_Information supplied_:
====

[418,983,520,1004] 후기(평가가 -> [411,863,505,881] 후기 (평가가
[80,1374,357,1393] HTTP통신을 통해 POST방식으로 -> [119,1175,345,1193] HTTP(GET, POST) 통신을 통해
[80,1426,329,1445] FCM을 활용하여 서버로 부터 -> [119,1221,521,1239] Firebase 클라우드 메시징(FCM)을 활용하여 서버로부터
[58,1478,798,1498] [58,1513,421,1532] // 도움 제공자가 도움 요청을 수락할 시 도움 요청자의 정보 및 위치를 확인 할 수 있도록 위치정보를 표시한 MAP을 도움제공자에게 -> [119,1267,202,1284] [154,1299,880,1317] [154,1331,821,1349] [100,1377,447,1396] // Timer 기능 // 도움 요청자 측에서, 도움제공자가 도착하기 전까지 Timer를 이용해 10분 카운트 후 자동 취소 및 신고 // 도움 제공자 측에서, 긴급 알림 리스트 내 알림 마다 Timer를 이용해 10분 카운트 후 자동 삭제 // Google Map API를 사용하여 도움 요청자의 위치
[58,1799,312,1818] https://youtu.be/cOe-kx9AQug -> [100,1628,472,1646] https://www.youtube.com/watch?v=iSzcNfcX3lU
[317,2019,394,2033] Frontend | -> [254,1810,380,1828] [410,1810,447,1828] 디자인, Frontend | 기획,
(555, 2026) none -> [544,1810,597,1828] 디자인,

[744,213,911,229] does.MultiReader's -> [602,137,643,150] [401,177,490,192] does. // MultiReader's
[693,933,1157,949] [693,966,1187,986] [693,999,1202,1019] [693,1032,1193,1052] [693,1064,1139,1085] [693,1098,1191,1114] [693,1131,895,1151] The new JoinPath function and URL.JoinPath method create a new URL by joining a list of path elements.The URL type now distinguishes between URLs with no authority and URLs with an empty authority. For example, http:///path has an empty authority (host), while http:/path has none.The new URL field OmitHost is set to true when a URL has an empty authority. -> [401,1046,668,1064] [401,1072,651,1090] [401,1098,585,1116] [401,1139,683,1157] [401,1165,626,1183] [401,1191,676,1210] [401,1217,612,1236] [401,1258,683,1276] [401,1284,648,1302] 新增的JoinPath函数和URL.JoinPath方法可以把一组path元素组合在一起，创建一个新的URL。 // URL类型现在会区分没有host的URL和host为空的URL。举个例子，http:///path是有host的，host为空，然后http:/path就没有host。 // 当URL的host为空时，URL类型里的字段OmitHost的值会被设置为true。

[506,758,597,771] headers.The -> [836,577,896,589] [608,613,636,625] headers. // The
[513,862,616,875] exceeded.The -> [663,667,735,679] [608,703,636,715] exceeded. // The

====

Lines from the one containing "[506,758,597,771] headers.The ->" through the end of the entries above must be copied exactly; include both ends and no other lines.

[506,758,597,771] headers.The -> [836,577,896,589] [608,613,636,625] headers. // The
[513,862,616,875] exceeded.The -> [663,667,735,679] [608,703,636,715] exceeded. // The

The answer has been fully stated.